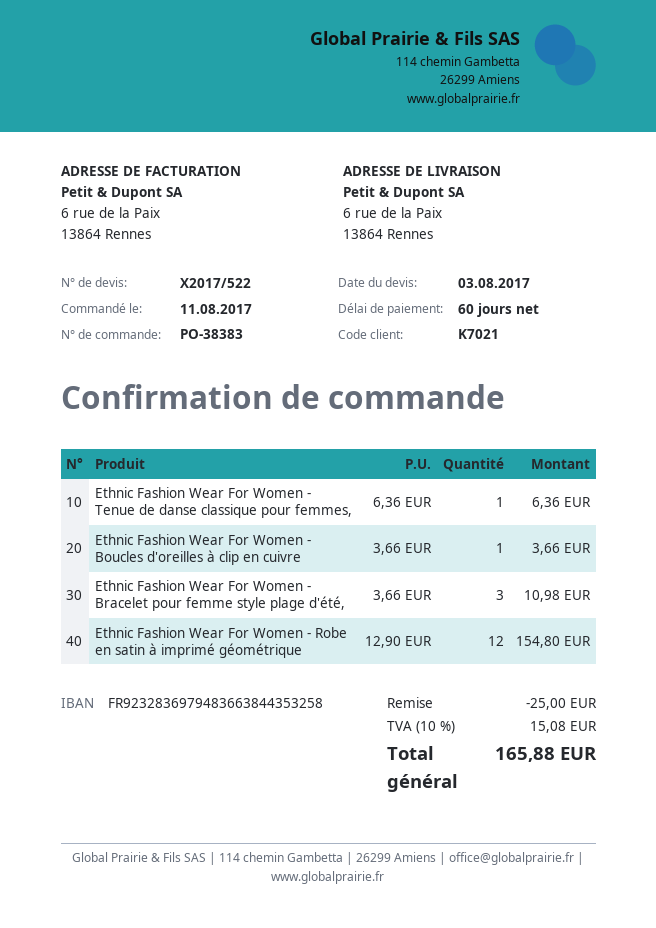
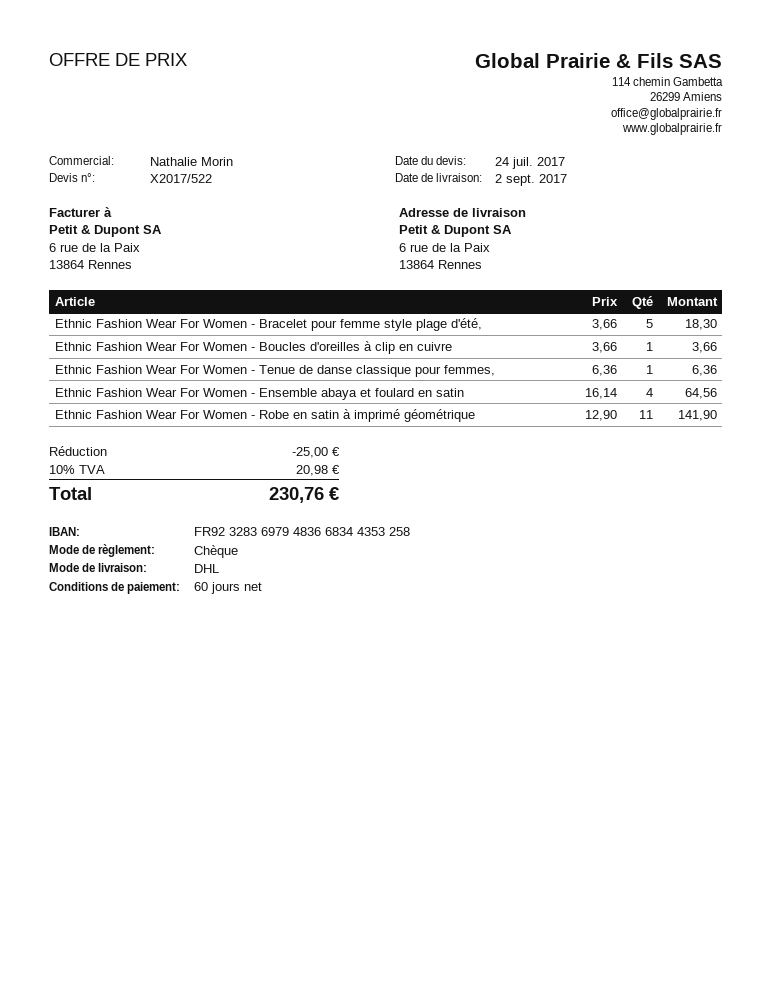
quote date: 2017-08-03 -> 2017-07-24
bank account: FR9232836979483663844353258 -> FR9232836979483668344353258
Ethnic Fashion Wear For Women - Bracelet pour femme style plage d'été,: 3 x 3.66 = 10.98 -> 5 x 3.66 = 18.30
Ethnic Fashion Wear For Women - Robe en satin à imprimé géométrique: 12 x 12.90 = 154.80 -> 11 x 12.90 = 141.90
Ethnic Fashion Wear For Women - Ensemble abaya et foulard en satin: none -> 4 x 16.14 = 64.56
tax: 10% = 15.08 -> 10% = 20.98
total: 165.88 -> 230.76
------------------------
#### WORK TO COMPLETE:
What is needed is an exact printout of every record above, with the pictures left out.

#### ANSWER BOX:
quote date: 2017-08-03 -> 2017-07-24
bank account: FR9232836979483663844353258 -> FR9232836979483668344353258
Ethnic Fashion Wear For Women - Bracelet pour femme style plage d'été,: 3 x 3.66 = 10.98 -> 5 x 3.66 = 18.30
Ethnic Fashion Wear For Women - Robe en satin à imprimé géométrique: 12 x 12.90 = 154.80 -> 11 x 12.90 = 141.90
Ethnic Fashion Wear For Women - Ensemble abaya et foulard en satin: none -> 4 x 16.14 = 64.56
tax: 10% = 15.08 -> 10% = 20.98
total: 165.88 -> 230.76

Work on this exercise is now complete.